→ **Work task**: Leaving all pictures aside, write out the records below precisely as given.

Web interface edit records
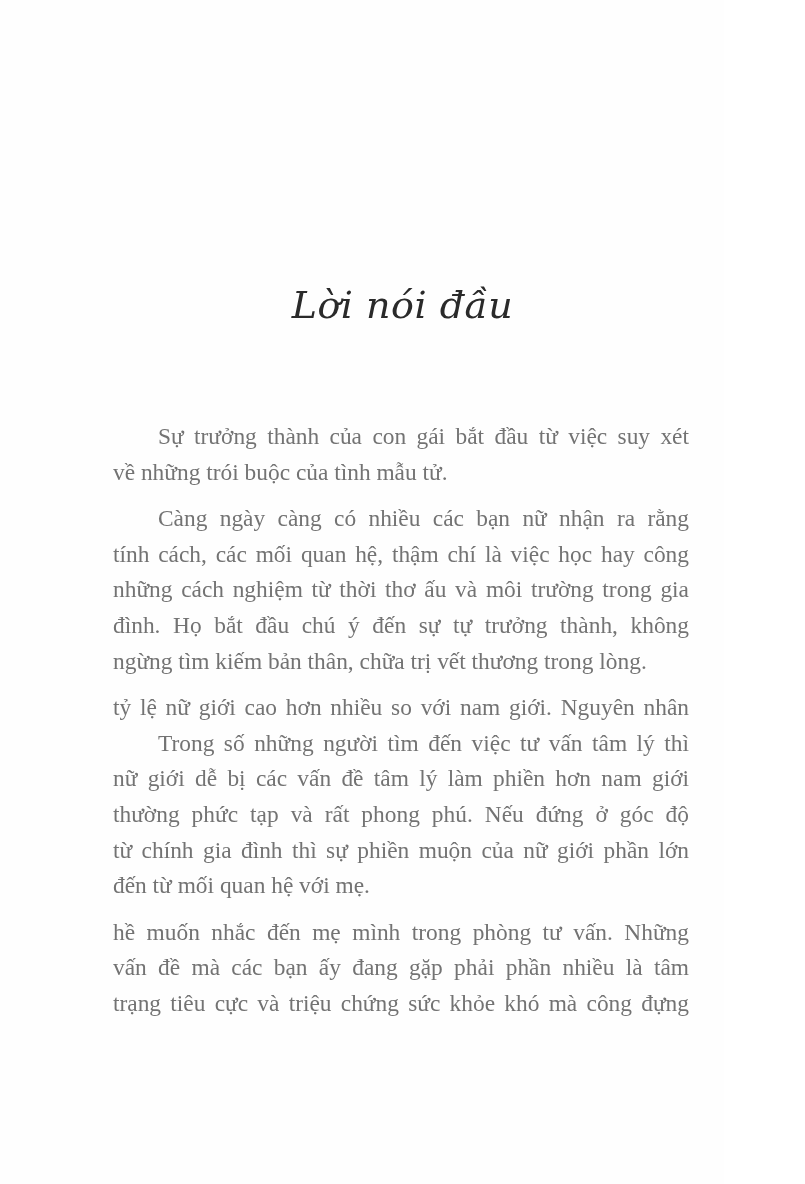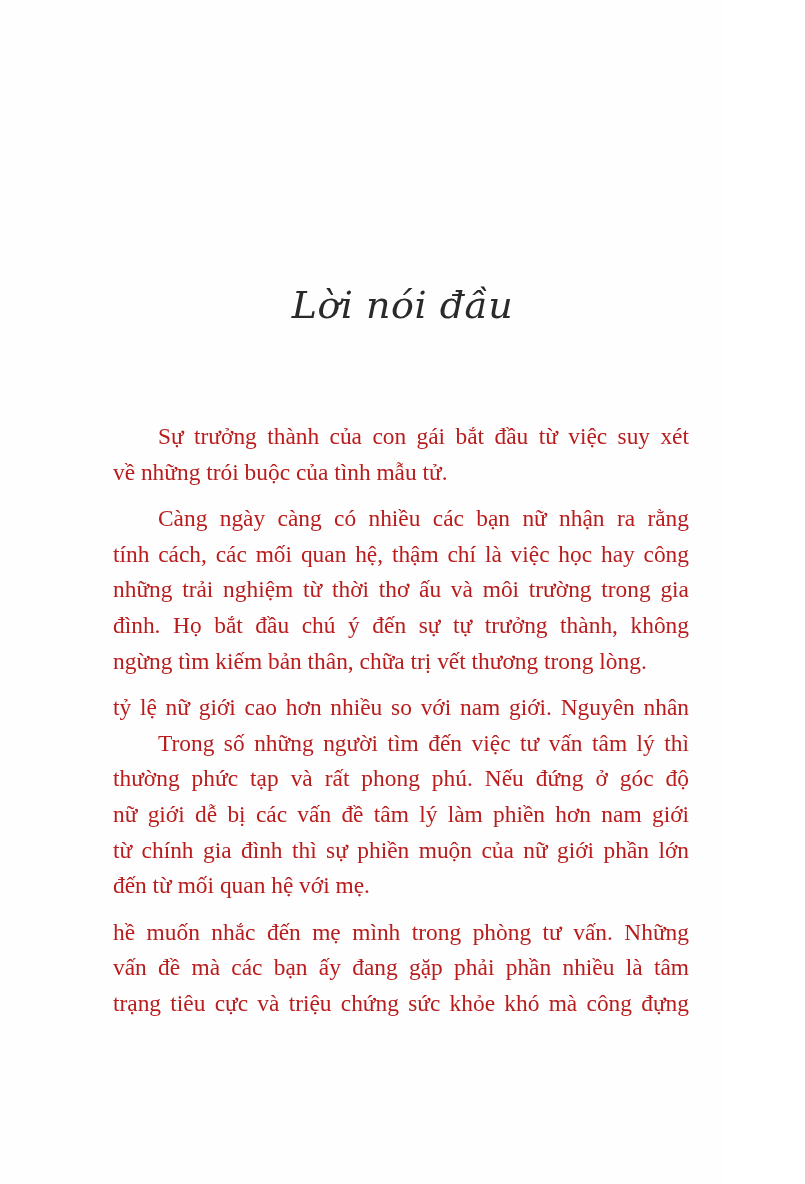--- a/index.html
+++ b/index.html
@@ -35,21 +35,21 @@
       line-height: 60px;
     }
     .body-text {
       position: absolute;
       left: 113px;
       top: 419px;
       width: 576px;
       font-family: "Liberation Serif", serif;
       font-size: 23.4px;
       line-height: 35.6px;
-      color: #b91c1c;
+      color: #737373;
       text-align: justify;
     }
     .body-text p {
       margin: 0 0 11px 0;
       text-indent: 45px;
     }
     .line {
       display: block;
       text-align: justify;
       text-align-last: justify;
@@ -70,29 +70,29 @@
   <div class="title">Lời nói đầu</div>
 
   <div class="body-text">
     <p>
       <span class="line indent">Sự trưởng thành của con gái bắt đầu từ việc suy xét</span>
       <span class="line last">về những trói buộc của tình mẫu tử.</span>
     </p>
     <p>
       <span class="line indent">Càng ngày càng có nhiều các bạn nữ nhận ra rằng</span>
       <span class="line">tính cách, các mối quan hệ, thậm chí là việc học hay công</span>
-      <span class="line">những trải nghiệm từ thời thơ ấu và môi trường trong gia</span>
+      <span class="line">những cách nghiệm từ thời thơ ấu và môi trường trong gia</span>
       <span class="line">đình. Họ bắt đầu chú ý đến sự tự trưởng thành, không</span>
       <span class="line last">ngừng tìm kiếm bản thân, chữa trị vết thương trong lòng.</span>
     </p>
     <p>
       <span class="line">tỷ lệ nữ giới cao hơn nhiều so với nam giới. Nguyên nhân</span>
       <span class="line indent">Trong số những người tìm đến việc tư vấn tâm lý thì</span>
+      <span class="line">nữ giới dễ bị các vấn đề tâm lý làm phiền hơn nam giới</span>
       <span class="line">thường phức tạp và rất phong phú. Nếu đứng ở góc độ</span>
-      <span class="line">nữ giới dễ bị các vấn đề tâm lý làm phiền hơn nam giới</span>
       <span class="line">từ chính gia đình thì sự phiền muộn của nữ giới phần lớn</span>
       <span class="line last">đến từ mối quan hệ với mẹ.</span>
     </p>
     <p>
       <span class="line">hề muốn nhắc đến mẹ mình trong phòng tư vấn. Những</span>
       <span class="line">vấn đề mà các bạn ấy đang gặp phải phần nhiều là tâm</span>
       <span class="line">trạng tiêu cực và triệu chứng sức khỏe khó mà công đựng</span>
     </p>
   </div>
 </div>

→ **Result below**:
--- a/index.html
+++ b/index.html
@@ -35,21 +35,21 @@
       line-height: 60px;
     }
     .body-text {
       position: absolute;
       left: 113px;
       top: 419px;
       width: 576px;
       font-family: "Liberation Serif", serif;
       font-size: 23.4px;
       line-height: 35.6px;
-      color: #b91c1c;
+      color: #737373;
       text-align: justify;
     }
     .body-text p {
       margin: 0 0 11px 0;
       text-indent: 45px;
     }
     .line {
       display: block;
       text-align: justify;
       text-align-last: justify;
@@ -70,29 +70,29 @@
   <div class="title">Lời nói đầu</div>
 
   <div class="body-text">
     <p>
       <span class="line indent">Sự trưởng thành của con gái bắt đầu từ việc suy xét</span>
       <span class="line last">về những trói buộc của tình mẫu tử.</span>
     </p>
     <p>
       <span class="line indent">Càng ngày càng có nhiều các bạn nữ nhận ra rằng</span>
       <span class="line">tính cách, các mối quan hệ, thậm chí là việc học hay công</span>
-      <span class="line">những trải nghiệm từ thời thơ ấu và môi trường trong gia</span>
+      <span class="line">những cách nghiệm từ thời thơ ấu và môi trường trong gia</span>
       <span class="line">đình. Họ bắt đầu chú ý đến sự tự trưởng thành, không</span>
       <span class="line last">ngừng tìm kiếm bản thân, chữa trị vết thương trong lòng.</span>
     </p>
     <p>
       <span class="line">tỷ lệ nữ giới cao hơn nhiều so với nam giới. Nguyên nhân</span>
       <span class="line indent">Trong số những người tìm đến việc tư vấn tâm lý thì</span>
+      <span class="line">nữ giới dễ bị các vấn đề tâm lý làm phiền hơn nam giới</span>
       <span class="line">thường phức tạp và rất phong phú. Nếu đứng ở góc độ</span>
-      <span class="line">nữ giới dễ bị các vấn đề tâm lý làm phiền hơn nam giới</span>
       <span class="line">từ chính gia đình thì sự phiền muộn của nữ giới phần lớn</span>
       <span class="line last">đến từ mối quan hệ với mẹ.</span>
     </p>
     <p>
       <span class="line">hề muốn nhắc đến mẹ mình trong phòng tư vấn. Những</span>
       <span class="line">vấn đề mà các bạn ấy đang gặp phải phần nhiều là tâm</span>
       <span class="line">trạng tiêu cực và triệu chứng sức khỏe khó mà công đựng</span>
     </p>
   </div>
 </div>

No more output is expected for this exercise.